At that, I grinned widely at her. "I just mastered Chopsticks, which is always a crowd pleaser, so I think I'm good to go."

As promised, Phyllis gave me the list  the next day, and I gave her a box of chocolates for her help. Looking through the songs requested, I wondered which two were Addy's. I'd given her space this week, but she had approved the Piano and Pizza night.

"I think everyone here would appreciate something different," she'd said when I floated the idea out there. 

I was appreciating something different, too. The last two and a half years had been focused on me. It wasn't who I was but someone I'd turned into over that time. Fear, grief and selfishness didn't make a good combination for a good husband.

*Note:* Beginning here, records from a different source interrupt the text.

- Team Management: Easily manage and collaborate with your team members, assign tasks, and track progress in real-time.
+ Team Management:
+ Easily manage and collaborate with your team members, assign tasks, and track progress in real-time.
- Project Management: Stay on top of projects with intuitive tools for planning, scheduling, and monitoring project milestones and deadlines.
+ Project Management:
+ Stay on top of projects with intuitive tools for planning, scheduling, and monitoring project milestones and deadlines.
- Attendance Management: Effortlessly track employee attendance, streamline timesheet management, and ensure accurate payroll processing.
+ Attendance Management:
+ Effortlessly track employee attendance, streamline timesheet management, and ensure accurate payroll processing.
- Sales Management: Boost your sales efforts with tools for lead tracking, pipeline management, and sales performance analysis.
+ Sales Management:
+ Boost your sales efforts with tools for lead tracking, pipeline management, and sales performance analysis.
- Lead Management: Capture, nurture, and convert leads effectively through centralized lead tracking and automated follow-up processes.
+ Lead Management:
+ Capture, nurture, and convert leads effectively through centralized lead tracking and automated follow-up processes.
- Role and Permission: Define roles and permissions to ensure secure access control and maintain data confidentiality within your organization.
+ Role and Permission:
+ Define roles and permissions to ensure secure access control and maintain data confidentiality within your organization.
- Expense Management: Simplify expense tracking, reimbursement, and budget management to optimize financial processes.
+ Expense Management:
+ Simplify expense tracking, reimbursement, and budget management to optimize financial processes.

"I should have never let it get out of control," I said to my EAP therapist. Hannah had patience and compassion and an excellent figurative right hook when she wanted to catch your attention with truth.

"But you did and it did," she said. "The question is what you're doing about it."

"Right now I'm shifting my focus from me to Addy. To our marriage."

"That's a good start."

"I just wish --"

"I know how this sentence ends since you mention it every session. You just wish it hadn't taken Addy getting hurt to figure things out."

"That's exactly what I was going to say because it burns."

"I understand, but that kind of thinking isn't helpful, Challen. You have a mindset that there's some acceptable list of reasons to change, where some are more valid than others. Nobody with an ounce of sense or compassion is standing around with a checklist saying, Oops! Nope, sorry, that is not a valid reason to change your behavior. Please make a selection from our list of acceptable options to change, otherwise your change will not count."